## REQUIRED WORK
Some lines in the material below hold the word "right". Copy all of them.

## DATA FOR THIS EXERCISE
==================================================

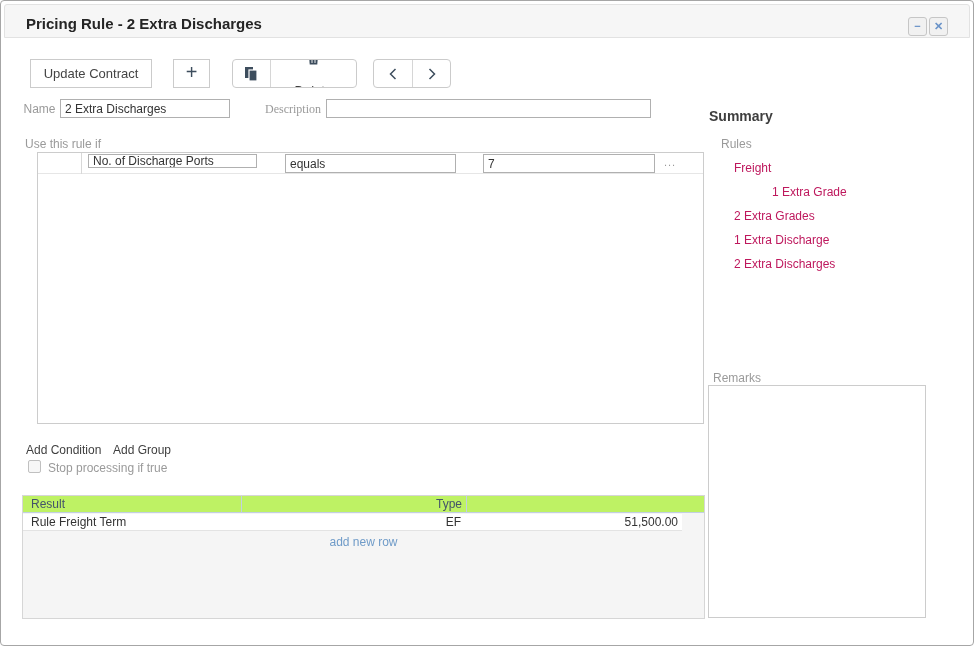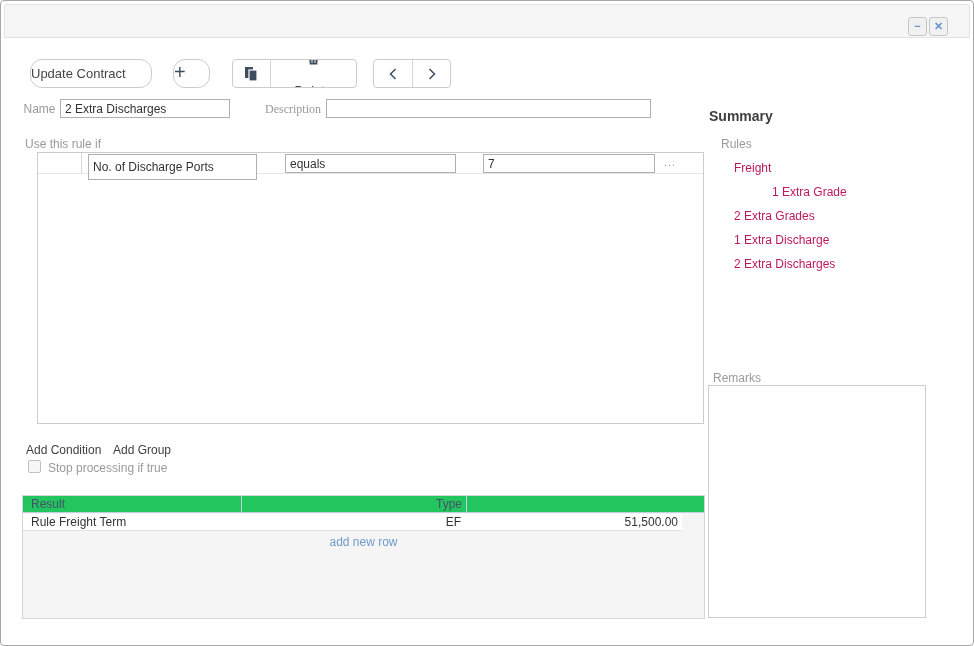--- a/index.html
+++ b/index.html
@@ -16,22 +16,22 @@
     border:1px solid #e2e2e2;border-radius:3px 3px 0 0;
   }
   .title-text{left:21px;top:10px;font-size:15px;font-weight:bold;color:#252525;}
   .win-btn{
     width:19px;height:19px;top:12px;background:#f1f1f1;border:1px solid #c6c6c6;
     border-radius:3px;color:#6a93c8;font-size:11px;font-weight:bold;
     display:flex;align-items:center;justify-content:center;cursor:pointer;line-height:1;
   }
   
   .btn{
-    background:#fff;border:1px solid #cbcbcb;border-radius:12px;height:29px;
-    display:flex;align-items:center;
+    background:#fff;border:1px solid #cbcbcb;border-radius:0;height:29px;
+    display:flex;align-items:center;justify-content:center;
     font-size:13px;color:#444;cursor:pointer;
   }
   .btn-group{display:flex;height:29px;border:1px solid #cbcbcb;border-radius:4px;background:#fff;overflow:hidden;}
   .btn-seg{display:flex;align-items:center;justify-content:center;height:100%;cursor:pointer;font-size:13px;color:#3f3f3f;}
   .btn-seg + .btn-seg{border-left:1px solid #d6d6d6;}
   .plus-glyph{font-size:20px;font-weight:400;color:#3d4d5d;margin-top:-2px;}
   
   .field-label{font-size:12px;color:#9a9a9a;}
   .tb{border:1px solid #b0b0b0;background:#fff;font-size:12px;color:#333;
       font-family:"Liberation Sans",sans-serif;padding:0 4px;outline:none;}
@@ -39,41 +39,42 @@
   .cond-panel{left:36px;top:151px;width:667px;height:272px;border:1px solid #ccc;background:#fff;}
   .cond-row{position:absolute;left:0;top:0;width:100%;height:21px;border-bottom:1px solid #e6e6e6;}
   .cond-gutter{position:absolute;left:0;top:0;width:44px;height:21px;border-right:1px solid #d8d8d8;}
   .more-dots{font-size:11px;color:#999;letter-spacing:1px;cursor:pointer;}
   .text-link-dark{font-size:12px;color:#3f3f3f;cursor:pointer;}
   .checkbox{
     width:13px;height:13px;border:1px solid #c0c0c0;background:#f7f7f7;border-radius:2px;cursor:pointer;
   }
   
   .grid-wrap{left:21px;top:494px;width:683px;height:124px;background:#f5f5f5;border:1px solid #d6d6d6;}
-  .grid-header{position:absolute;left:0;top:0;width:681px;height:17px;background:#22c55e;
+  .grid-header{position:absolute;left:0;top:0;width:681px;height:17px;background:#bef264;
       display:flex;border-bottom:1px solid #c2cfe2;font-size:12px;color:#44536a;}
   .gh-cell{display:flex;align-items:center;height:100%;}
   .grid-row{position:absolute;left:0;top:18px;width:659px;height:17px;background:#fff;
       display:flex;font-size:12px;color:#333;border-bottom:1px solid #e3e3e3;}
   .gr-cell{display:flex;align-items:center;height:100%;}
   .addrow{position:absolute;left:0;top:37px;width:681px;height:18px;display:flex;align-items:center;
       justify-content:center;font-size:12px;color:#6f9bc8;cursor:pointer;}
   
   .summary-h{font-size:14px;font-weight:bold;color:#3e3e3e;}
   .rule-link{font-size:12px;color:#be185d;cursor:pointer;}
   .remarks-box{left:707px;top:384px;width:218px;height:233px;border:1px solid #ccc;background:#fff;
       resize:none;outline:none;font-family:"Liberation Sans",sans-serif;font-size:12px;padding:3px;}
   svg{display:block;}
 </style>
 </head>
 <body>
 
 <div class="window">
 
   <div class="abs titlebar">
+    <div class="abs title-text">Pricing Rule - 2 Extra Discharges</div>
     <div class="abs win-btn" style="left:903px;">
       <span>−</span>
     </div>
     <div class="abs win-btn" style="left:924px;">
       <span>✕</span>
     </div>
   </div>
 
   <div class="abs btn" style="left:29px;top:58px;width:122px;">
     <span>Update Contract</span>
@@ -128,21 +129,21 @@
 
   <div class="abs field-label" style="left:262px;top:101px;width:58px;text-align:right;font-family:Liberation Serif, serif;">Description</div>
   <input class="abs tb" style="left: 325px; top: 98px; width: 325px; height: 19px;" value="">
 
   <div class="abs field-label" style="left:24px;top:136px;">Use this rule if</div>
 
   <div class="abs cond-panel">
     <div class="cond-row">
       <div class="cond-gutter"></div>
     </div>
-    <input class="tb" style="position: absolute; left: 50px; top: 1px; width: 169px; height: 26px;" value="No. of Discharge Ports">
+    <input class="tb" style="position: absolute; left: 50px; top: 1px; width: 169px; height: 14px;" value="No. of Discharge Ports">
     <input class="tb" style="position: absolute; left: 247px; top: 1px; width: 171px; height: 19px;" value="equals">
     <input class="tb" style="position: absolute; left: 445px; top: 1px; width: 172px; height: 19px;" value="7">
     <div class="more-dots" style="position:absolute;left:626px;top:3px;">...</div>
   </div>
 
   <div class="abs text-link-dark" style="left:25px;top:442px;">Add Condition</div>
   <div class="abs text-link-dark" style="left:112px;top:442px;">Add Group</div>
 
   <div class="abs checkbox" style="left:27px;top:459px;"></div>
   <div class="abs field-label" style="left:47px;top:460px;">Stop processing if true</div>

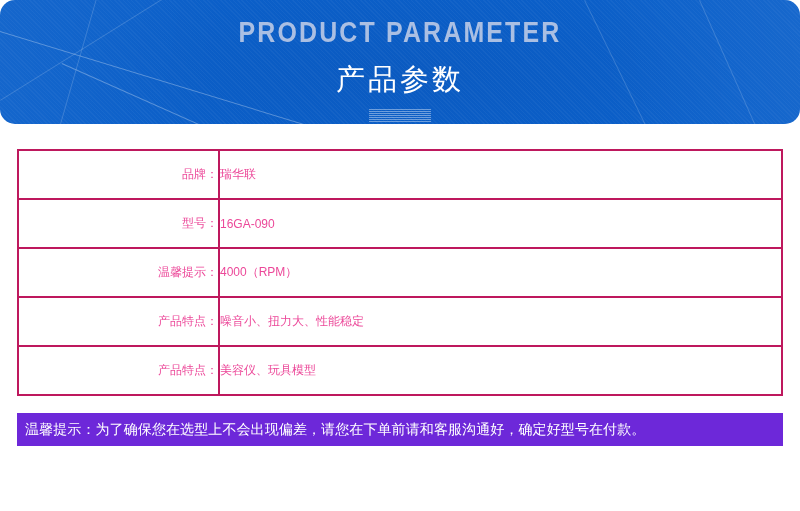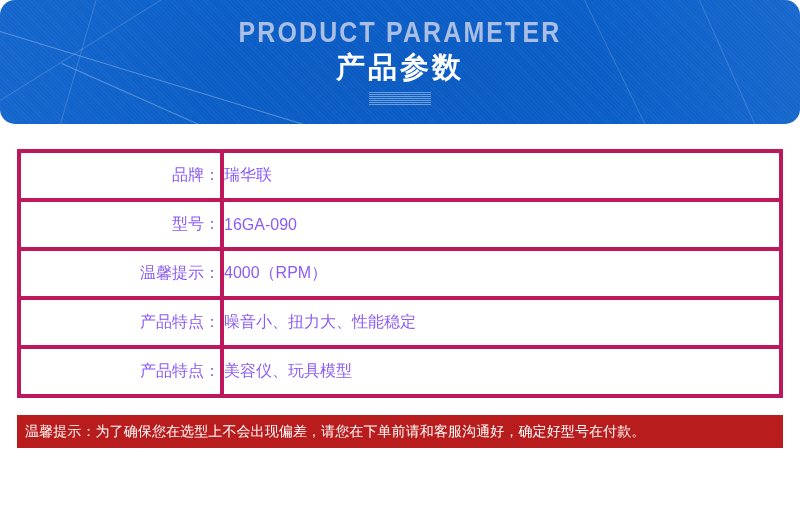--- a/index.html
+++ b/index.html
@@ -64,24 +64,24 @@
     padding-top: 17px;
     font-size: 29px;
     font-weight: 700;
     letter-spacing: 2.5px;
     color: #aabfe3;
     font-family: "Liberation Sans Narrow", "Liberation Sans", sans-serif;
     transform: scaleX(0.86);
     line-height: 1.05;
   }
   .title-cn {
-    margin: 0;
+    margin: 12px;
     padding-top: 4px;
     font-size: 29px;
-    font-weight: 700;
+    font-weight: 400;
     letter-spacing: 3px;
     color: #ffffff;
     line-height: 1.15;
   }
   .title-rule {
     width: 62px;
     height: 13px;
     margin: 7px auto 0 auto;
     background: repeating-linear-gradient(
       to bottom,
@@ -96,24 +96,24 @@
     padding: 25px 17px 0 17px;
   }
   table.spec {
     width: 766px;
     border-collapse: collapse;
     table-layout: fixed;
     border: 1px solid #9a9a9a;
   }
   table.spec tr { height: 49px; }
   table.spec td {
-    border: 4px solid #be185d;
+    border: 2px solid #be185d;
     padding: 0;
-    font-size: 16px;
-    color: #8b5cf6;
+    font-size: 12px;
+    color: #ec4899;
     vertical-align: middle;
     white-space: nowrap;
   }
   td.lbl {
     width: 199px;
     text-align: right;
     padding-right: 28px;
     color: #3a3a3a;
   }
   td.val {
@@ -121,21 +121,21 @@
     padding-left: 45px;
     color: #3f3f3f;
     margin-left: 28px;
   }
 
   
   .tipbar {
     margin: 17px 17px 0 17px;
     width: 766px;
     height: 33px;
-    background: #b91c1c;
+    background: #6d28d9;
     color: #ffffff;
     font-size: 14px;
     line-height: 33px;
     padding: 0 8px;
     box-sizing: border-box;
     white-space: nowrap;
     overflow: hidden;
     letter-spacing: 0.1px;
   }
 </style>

==================================================

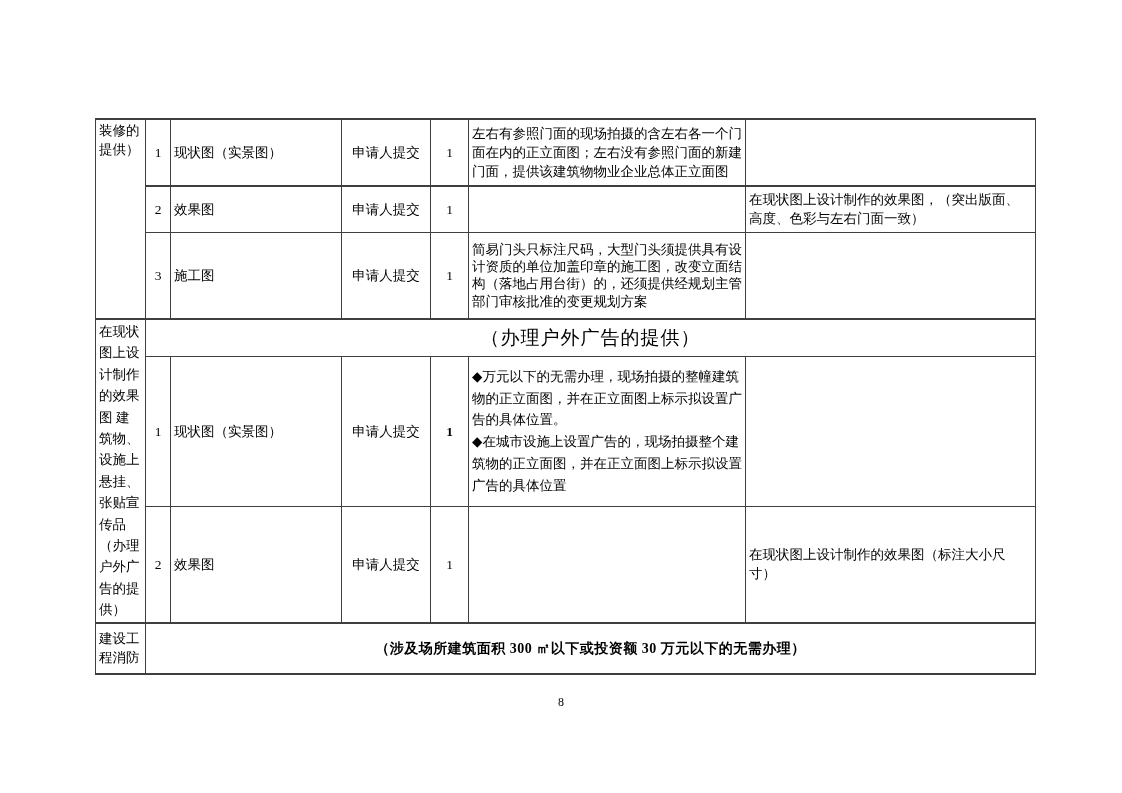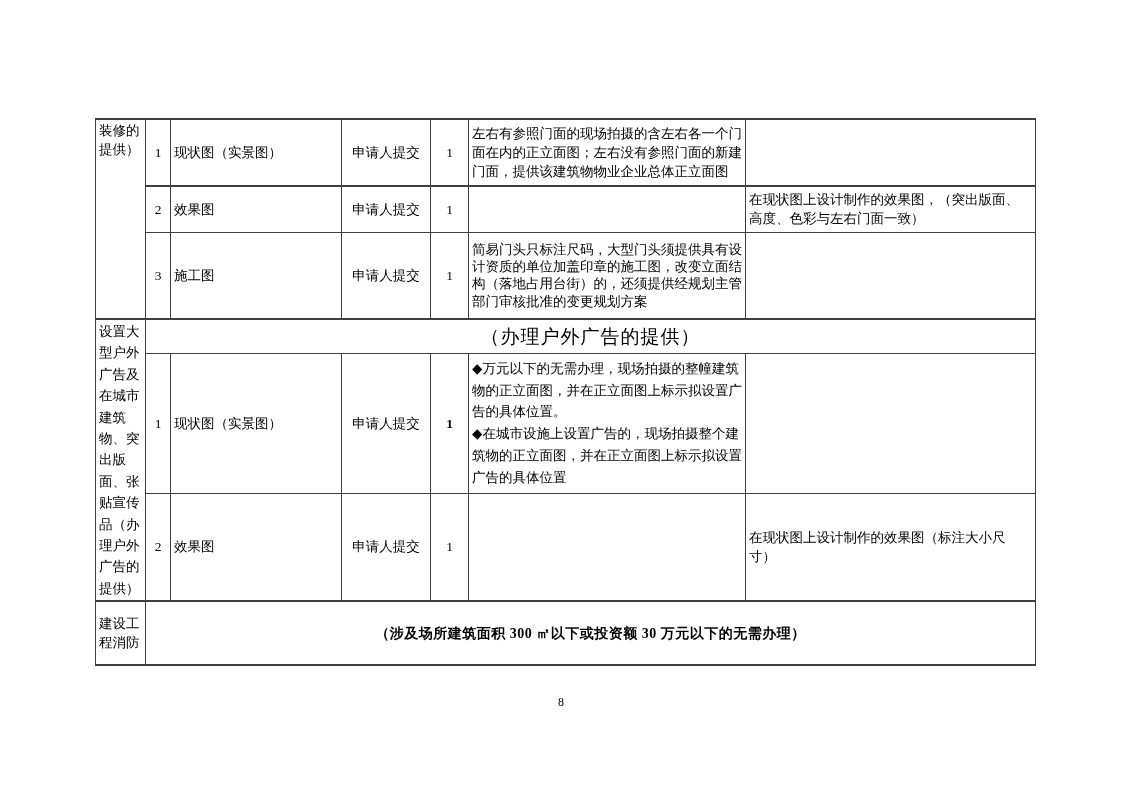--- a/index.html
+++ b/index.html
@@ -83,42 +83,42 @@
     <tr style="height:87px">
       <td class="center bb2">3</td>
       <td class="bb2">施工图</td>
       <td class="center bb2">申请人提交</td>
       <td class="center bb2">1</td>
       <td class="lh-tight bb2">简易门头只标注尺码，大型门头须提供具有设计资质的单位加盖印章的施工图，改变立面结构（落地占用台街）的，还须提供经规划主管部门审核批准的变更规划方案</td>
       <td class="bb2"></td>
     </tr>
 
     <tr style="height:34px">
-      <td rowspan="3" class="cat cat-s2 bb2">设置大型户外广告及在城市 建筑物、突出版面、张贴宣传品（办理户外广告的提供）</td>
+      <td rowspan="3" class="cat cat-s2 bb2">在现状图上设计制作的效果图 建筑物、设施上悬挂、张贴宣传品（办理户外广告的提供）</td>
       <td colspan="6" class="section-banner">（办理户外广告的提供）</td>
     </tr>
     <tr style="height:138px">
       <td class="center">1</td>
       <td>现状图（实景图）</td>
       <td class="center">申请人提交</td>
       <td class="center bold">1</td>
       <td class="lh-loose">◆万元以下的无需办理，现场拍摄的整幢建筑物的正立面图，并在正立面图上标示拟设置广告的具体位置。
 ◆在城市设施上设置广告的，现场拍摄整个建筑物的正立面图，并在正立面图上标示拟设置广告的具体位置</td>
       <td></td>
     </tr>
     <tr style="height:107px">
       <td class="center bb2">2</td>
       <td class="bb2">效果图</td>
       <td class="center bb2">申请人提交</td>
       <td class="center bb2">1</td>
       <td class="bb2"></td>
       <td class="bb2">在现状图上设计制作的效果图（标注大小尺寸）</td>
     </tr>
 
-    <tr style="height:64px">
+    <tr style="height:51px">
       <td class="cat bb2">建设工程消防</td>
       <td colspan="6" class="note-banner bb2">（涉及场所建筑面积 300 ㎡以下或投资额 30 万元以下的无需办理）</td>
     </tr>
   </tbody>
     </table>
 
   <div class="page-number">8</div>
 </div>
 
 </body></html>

==================================================

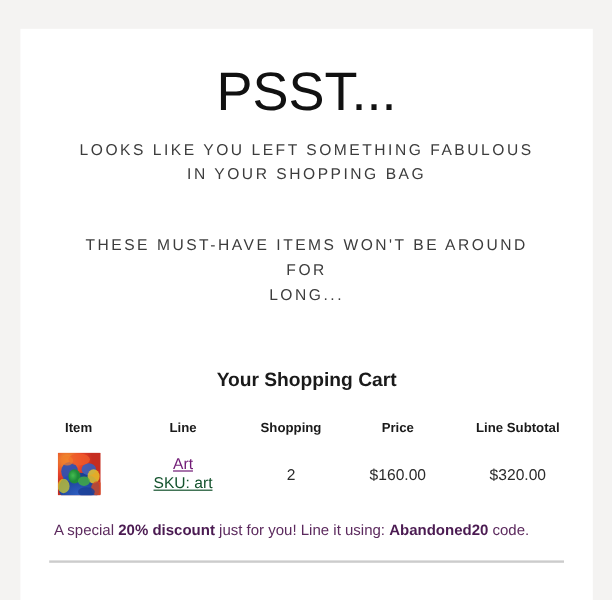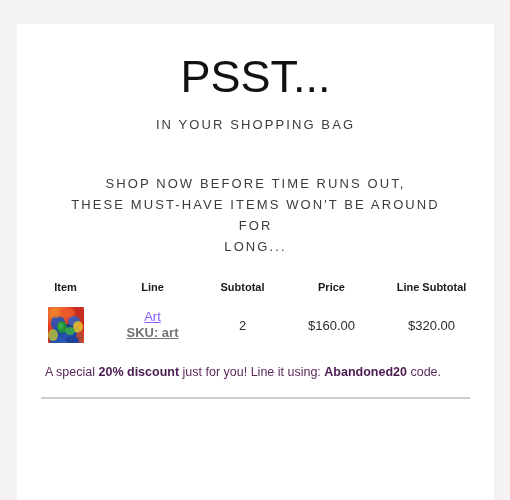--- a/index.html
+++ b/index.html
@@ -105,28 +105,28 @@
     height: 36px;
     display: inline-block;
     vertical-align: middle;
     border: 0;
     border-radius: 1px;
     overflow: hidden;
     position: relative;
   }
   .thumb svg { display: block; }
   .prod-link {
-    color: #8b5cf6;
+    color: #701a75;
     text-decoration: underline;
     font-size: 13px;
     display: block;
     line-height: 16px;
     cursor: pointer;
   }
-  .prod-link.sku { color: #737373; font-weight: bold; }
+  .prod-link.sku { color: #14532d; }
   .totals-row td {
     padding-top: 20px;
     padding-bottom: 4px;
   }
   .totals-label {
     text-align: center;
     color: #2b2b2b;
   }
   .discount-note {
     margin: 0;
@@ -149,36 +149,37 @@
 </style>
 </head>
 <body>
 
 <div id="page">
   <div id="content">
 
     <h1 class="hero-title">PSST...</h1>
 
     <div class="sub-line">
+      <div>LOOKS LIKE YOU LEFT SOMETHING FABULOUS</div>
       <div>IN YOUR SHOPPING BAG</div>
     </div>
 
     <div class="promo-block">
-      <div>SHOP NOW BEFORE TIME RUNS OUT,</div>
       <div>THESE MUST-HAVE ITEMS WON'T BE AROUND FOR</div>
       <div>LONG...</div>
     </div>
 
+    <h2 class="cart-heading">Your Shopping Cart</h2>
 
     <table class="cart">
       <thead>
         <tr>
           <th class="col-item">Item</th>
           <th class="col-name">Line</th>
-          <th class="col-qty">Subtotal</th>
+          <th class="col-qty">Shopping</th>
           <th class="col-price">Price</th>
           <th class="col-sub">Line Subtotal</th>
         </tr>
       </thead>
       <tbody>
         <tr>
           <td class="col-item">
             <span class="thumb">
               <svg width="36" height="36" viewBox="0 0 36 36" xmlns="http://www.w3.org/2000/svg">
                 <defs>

==================================================

## YOUR RESPONSE
   .cond-gutter{position:absolute;left:0;top:0;width:44px;height:21px;border-right:1px solid #d8d8d8;}
   <div class="abs field-label" style="left:262px;top:101px;width:58px;text-align:right;font-family:Liberation Serif, serif;">Description</div>
     text-align: right;
     padding-right: 28px;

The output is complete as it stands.